Big, Bad Nationalized Health Care, by Paul Shirley

Big, Bad Nationalized Health Care, by Paul Shirley

A disclaimer: Immediately following this paragraph, I’m going to write the topic of this treatise. Initially, you will be put off. You’ll think, “Come on, Paul. I don’t want to read about [the topic I’m about to write]. That’s for old people.” But give me a chance. I promise I’ll work in a personal anecdote and at least one off-color joke before I’m through.

The topic: Health Care.

See, I told you. You don’t want to read about health care. So boring, you say. When you think of health care, you think of Nancy Pelosi and you think of sad, elderly people fighting over Medicare in town hall meetings in Missouri.

I understand. But there’s a story here. And this story isn’t for old people. Old people are nothing more than a block of votes for whichever party can frighten them more effectively. You and I have some years to live, we hope. In those years, we might need to see a doctor now and then. And we might not want to take out a second mortgage to do so.

The story is about the health care system in Spain, one of those scary “socialist” countries that the guy who copies keys at your local True Value hardware store will warn you about. I’m able to tell this story because I’ve lived almost two years of my life in Spain, and I’ve seen their system of health care at work.

While European and, assumedly, a lovely place to live, Spain lags behind ten European countries on the Human Development Index. So, while living in Spain isn’t like living in Sudan, it’s not quite like living in Sweden either. The Spanish don’t have everything figured out. But even Spain, adorably backward country that it is, can figure out health care. The country offers its citizens free, universal health care, paid for by taxes. And it works.

A few facts:

On the World Health Organization’s 2000 report on the quality of country’s health care systems, Spain was ranked 7th.
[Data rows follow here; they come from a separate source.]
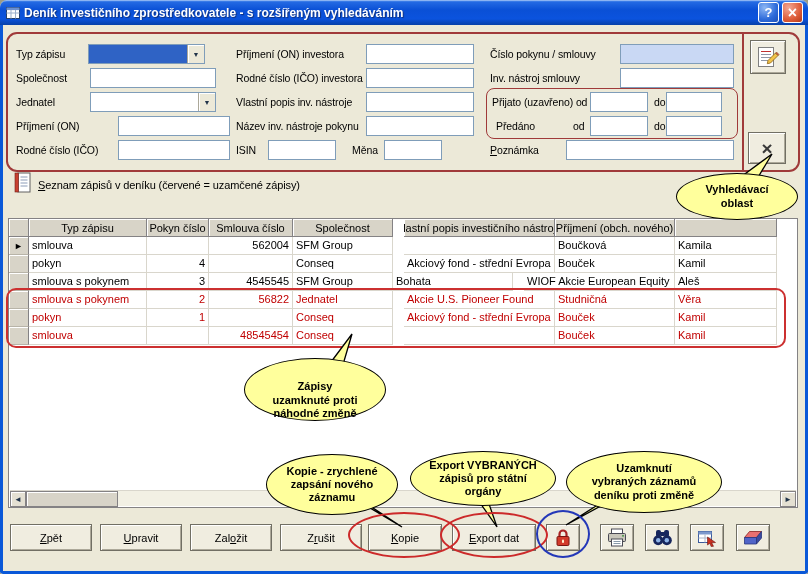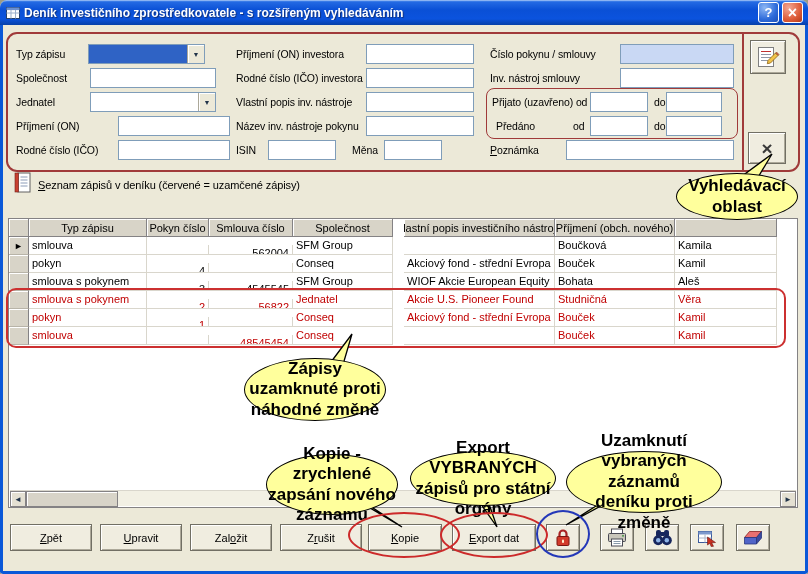--- a/index.html
+++ b/index.html
@@ -39,7 +39,7 @@
   .sthumb{width:92px;height:16px;background:#D8D4C8;border:1px solid #848284;box-shadow:inset 1px 1px 0 #fff;cursor:grab;flex:none;}
   .strack{flex:1;}
   .locked-outline{position:absolute;left:6px;top:288px;width:780px;height:60px;border:2px solid #CC3030;border-radius:10px;z-index:12;pointer-events:none;}
-  .bubble{position:absolute;background:#FFFF9C;border:1.5px solid #000;border-radius:50%;display:flex;flex-direction:column;align-items:center;justify-content:center;text-align:center;font-weight:bold;font-size:17px;line-height:1.2;z-index:21;}
+  .bubble{position:absolute;background:#FFFF9C;border:1.5px solid #000;border-radius:50%;display:flex;flex-direction:column;align-items:center;justify-content:center;text-align:center;font-weight:bold;font-size:11px;line-height:1.2;z-index:21;}
   .tail{position:absolute;z-index:20;}
   .mark{position:absolute;border-radius:50%;pointer-events:none;z-index:30;}
   .mark.red{border:2px solid #CC2A2A;}

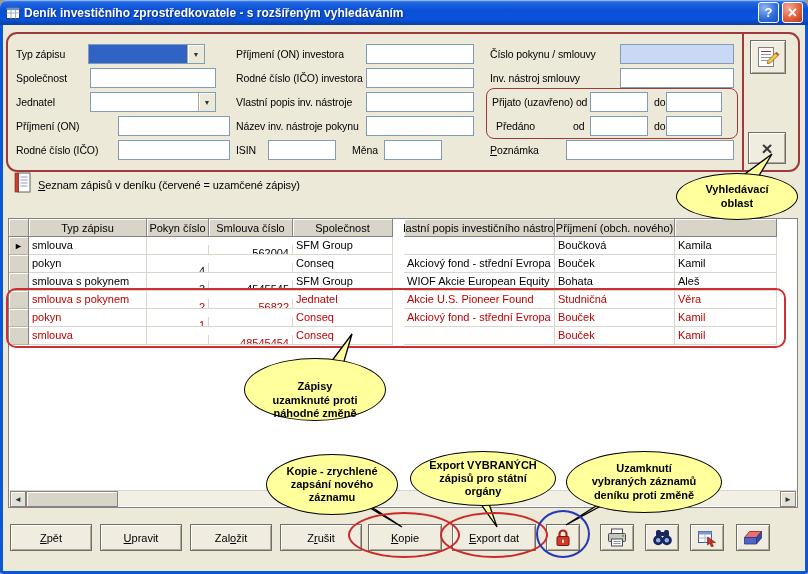--- a/index.html
+++ b/index.html
@@ -31,7 +31,7 @@
   .hc{background:#D8D4C8;border-right:1px solid #848284;border-bottom:1px solid #848284;box-shadow:inset 1px 1px 0 #fff;display:flex;align-items:center;justify-content:center;overflow:hidden;white-space:nowrap;flex:none;padding:0 1px;}
   .sel{background:#D8D4C8;border-right:1px solid #848284;border-bottom:1px solid #B8B4A8;box-shadow:inset 1px 1px 0 #fff;display:flex;align-items:center;justify-content:center;flex:none;font-size:9px;}
   .td{border-right:1px solid #D9D6CC;border-bottom:1px solid #D9D6CC;padding:2px 3px 0;overflow:hidden;white-space:nowrap;flex:none;}
-  .num{text-align:right;margin-top:8px;}
+  .num{text-align:right;}
   .locked .td{color:#C00000;}
   .c0{width:20px;} .c1{width:118px;} .c2{width:62px;} .c3{width:84px;} .c4{width:100px;} .c5{width:151px;margin-left:11px;} .c6{width:120px;} .c7{width:102px;}
   .hscroll{position:absolute;left:1px;bottom:1px;width:786px;height:16px;display:flex;background:#F2F0E4;border-top:1px solid #D9D6CC;}

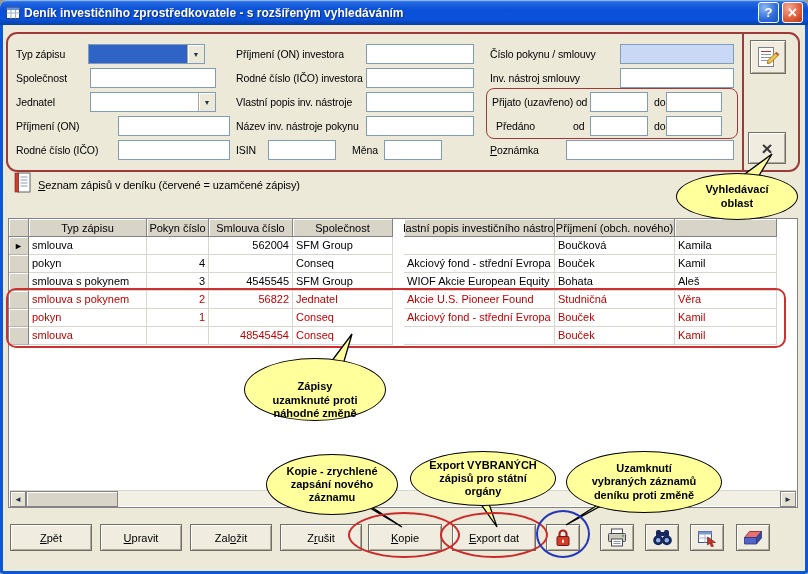--- a/index.html
+++ b/index.html
@@ -184,8 +184,8 @@
       <div class="td c2 num">3</div>
       <div class="td c3 num">4545545</div>
       <div class="td c4">SFM Group</div>
+      <div class="td c6">Bohata</div>
       <div class="td c5">WIOF Akcie European Equity</div>
-      <div class="td c6">Bohata</div>
       <div class="td c7">Aleš</div>
     </div>
     <div class="gr locked">

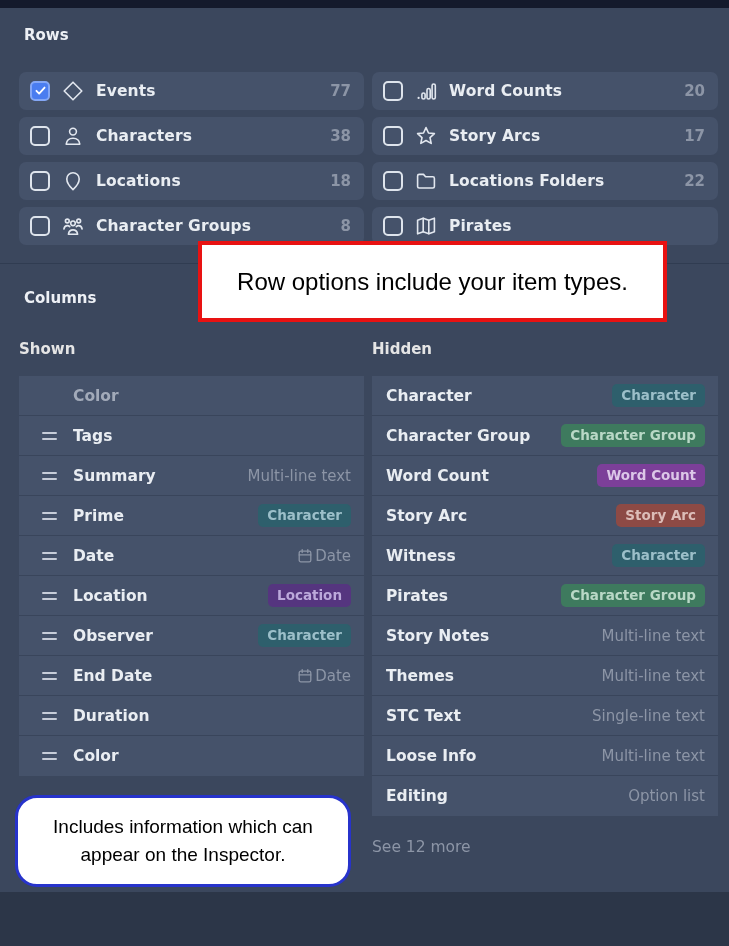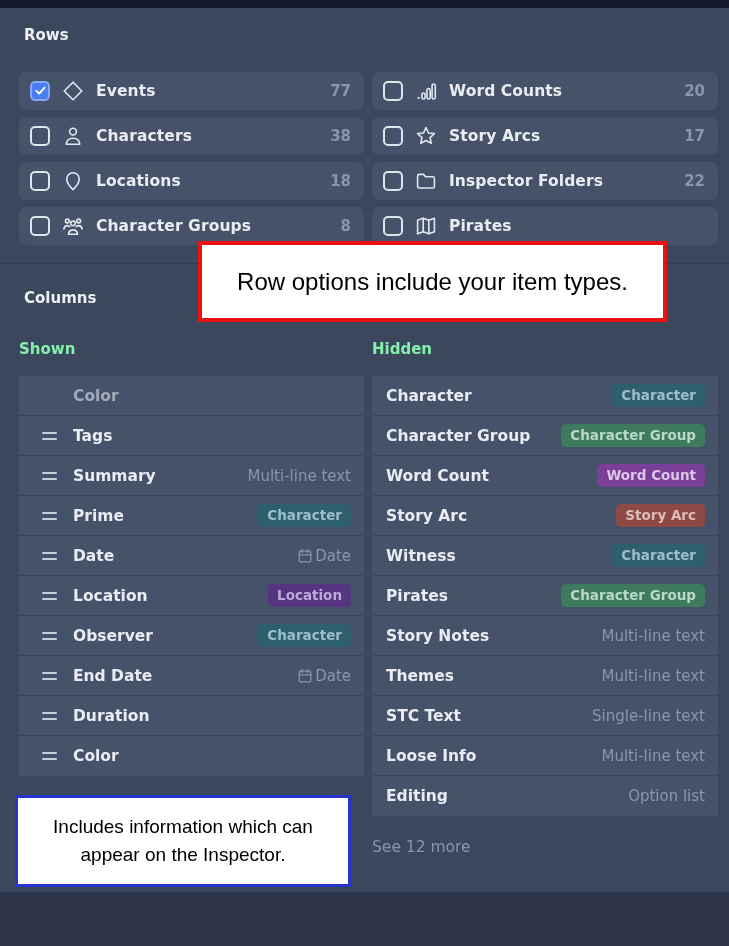--- a/index.html
+++ b/index.html
@@ -146,7 +146,7 @@
             <path d="M3.6 7A1.6 1.6 0 0 1 5.2 5.4h4.3l2.1 2.4h7.2A1.6 1.6 0 0 1 20.4 9.4v8a1.6 1.6 0 0 1-1.6 1.6H5.2a1.6 1.6 0 0 1-1.6-1.6z"></path>
           </svg>
         </span>
-    <span class="tile-label">Inspector Folders</span>
+    <span class="tile-label">Locations Folders</span>
     <span class="tile-count">22</span>
   </div>
       <div class="tile">

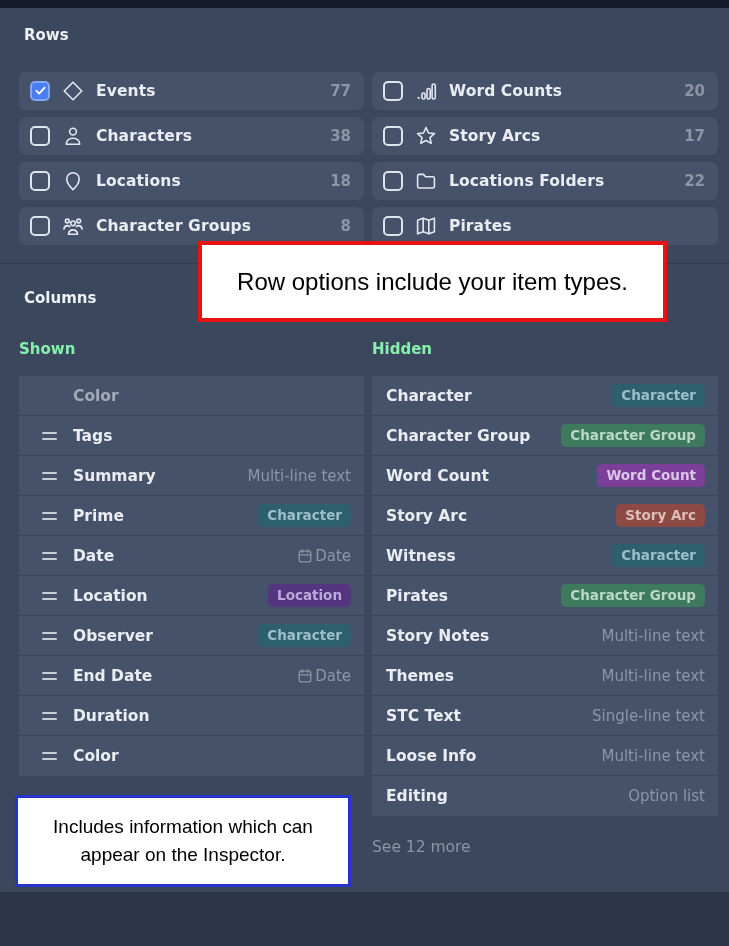--- a/index.html
+++ b/index.html
@@ -22,7 +22,7 @@
   .tile-label{font-size:15.5px;font-weight:bold;letter-spacing:.1px;white-space:nowrap;}
   .tile-count{margin-left:auto;color:#8C95A6;font-size:15px;font-weight:bold;}
   .hdivider{position:absolute;left:0;right:0;top:263px;height:1px;background:#303C51;}
-  .list-header{position:absolute;top:340px;font-size:15px;font-weight:bold;color:#86efac;}
+  .list-header{position:absolute;top:340px;font-size:15px;font-weight:bold;color:#e5e5e5;}
   .shown-header{left:19px;}
   .hidden-header{left:372px;}
   .col-list{position:absolute;top:376px;background:#45526A;}

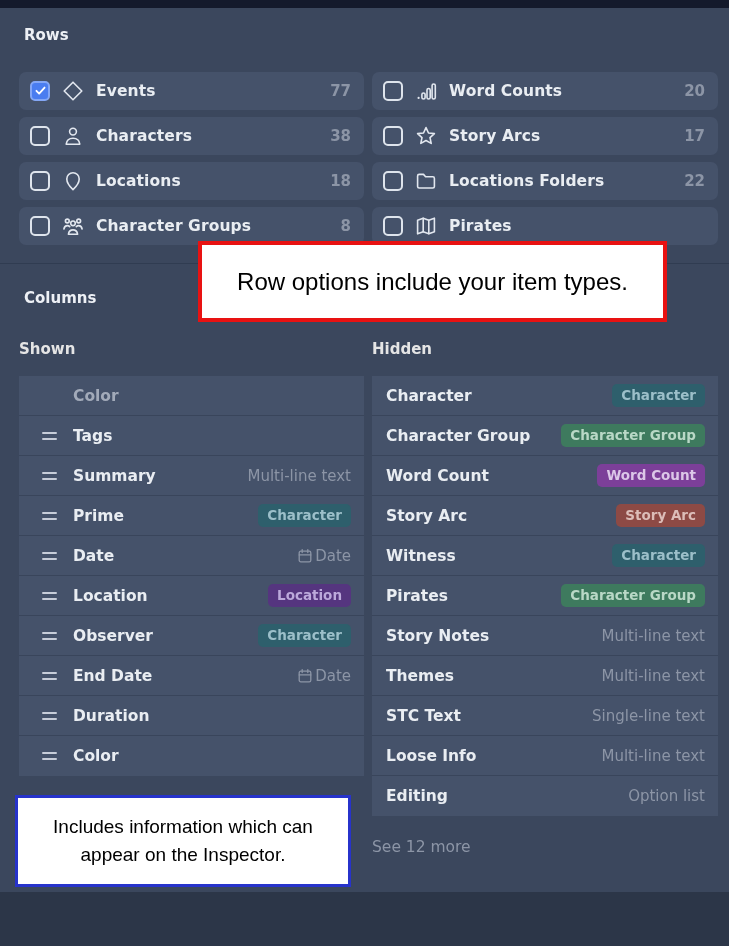--- a/index.html
+++ b/index.html
@@ -339,7 +339,7 @@
     <span>Row options include your item types.</span>
   </div>
 
-  <div class="note blue-note" style="border-color: rgb(39, 51, 203);">
+  <div class="note blue-note" style="border-color: rgb(39, 51, 203); border-radius: 22px;">
     <span>Includes information which can appear on the Inspector.</span>
   </div>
That is, Spain has the seventh best health care system in the world.

The United States was ranked 37th.

That is, the United States has the thirty-seventh best health care system in the world, behind paragons of modernization like Chile, Costa Rica, and Morocco.*

Perhaps the study was a fluke, you say. Or maybe Spain has a better system than the US because the Spanish spend more on that system, much like they spend more than the US on soccer players and the production of Rioja.

In the World Health Organization’s report on average yearly health expenditure from 2000-2005, Spain came in at number 40.

The US: number 2.

Keep in mind that in this, the latter comparison, a higher ranking indicates that a country spent MORE. As in, the US spent the 2nd most of any country in the world. Spain spent the 40th most.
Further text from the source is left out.